Instructions to follow -
Whenever a line in the entries includes the word "FILTR", copy that line out.

Source information -

####

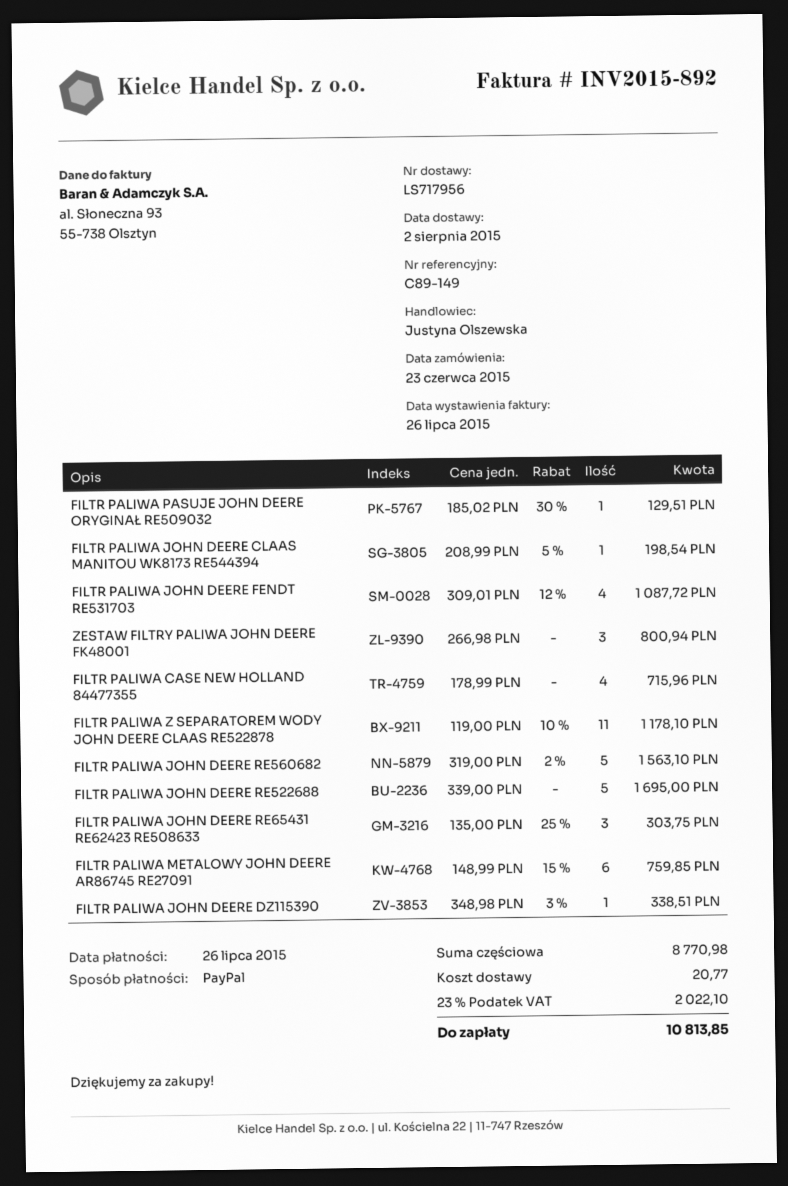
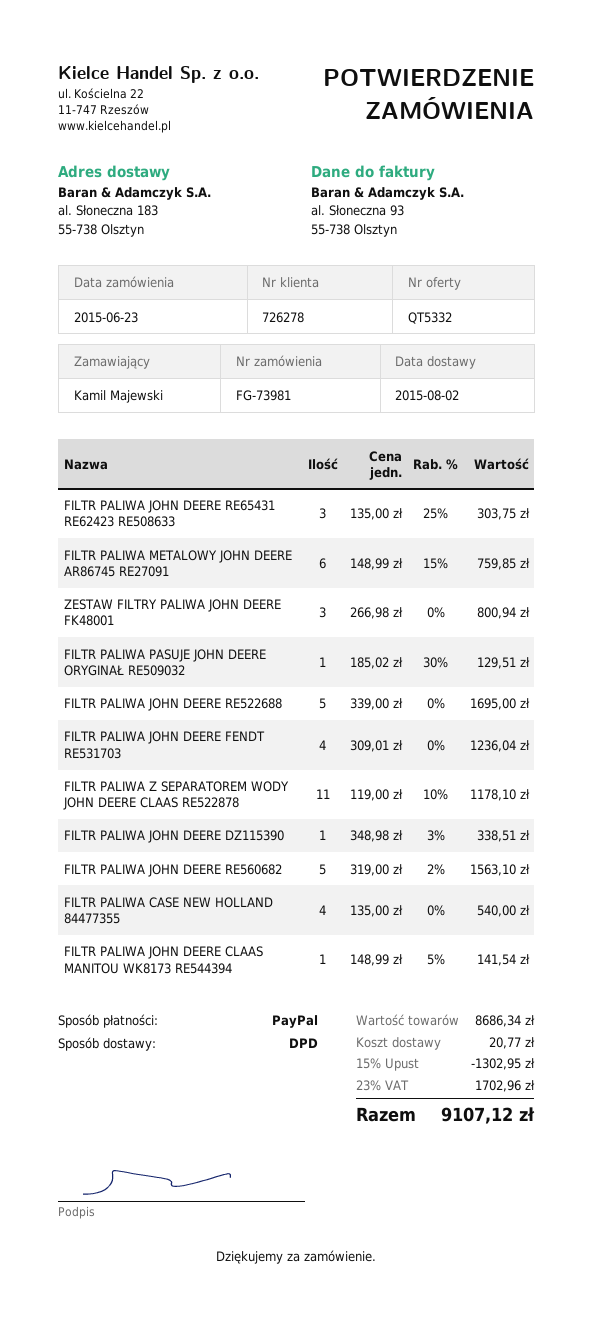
FILTR PALIWA JOHN DEERE CLAAS MANITOU WK8173 RE544394: 1 x 208.99 - 5% = 198.54 -> 1 x 148.99 - 5% = 141.54
FILTR PALIWA JOHN DEERE FENDT RE531703: 4 x 309.01 - 12% = 1087.72 -> 4 x 309.01 = 1236.04
FILTR PALIWA CASE NEW HOLLAND 84477355: 4 x 178.99 = 715.96 -> 4 x 135.00 = 540.00
subtotal: 8770.98 -> 8686.34
discount: none -> 15% = 1302.95
tax: 23% = 2022.10 -> 23% = 1702.96
total: 10813.85 -> 9107.12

####

Reply -
FILTR PALIWA JOHN DEERE CLAAS MANITOU WK8173 RE544394: 1 x 208.99 - 5% = 198.54 -> 1 x 148.99 - 5% = 141.54
FILTR PALIWA JOHN DEERE FENDT RE531703: 4 x 309.01 - 12% = 1087.72 -> 4 x 309.01 = 1236.04
FILTR PALIWA CASE NEW HOLLAND 84477355: 4 x 178.99 = 715.96 -> 4 x 135.00 = 540.00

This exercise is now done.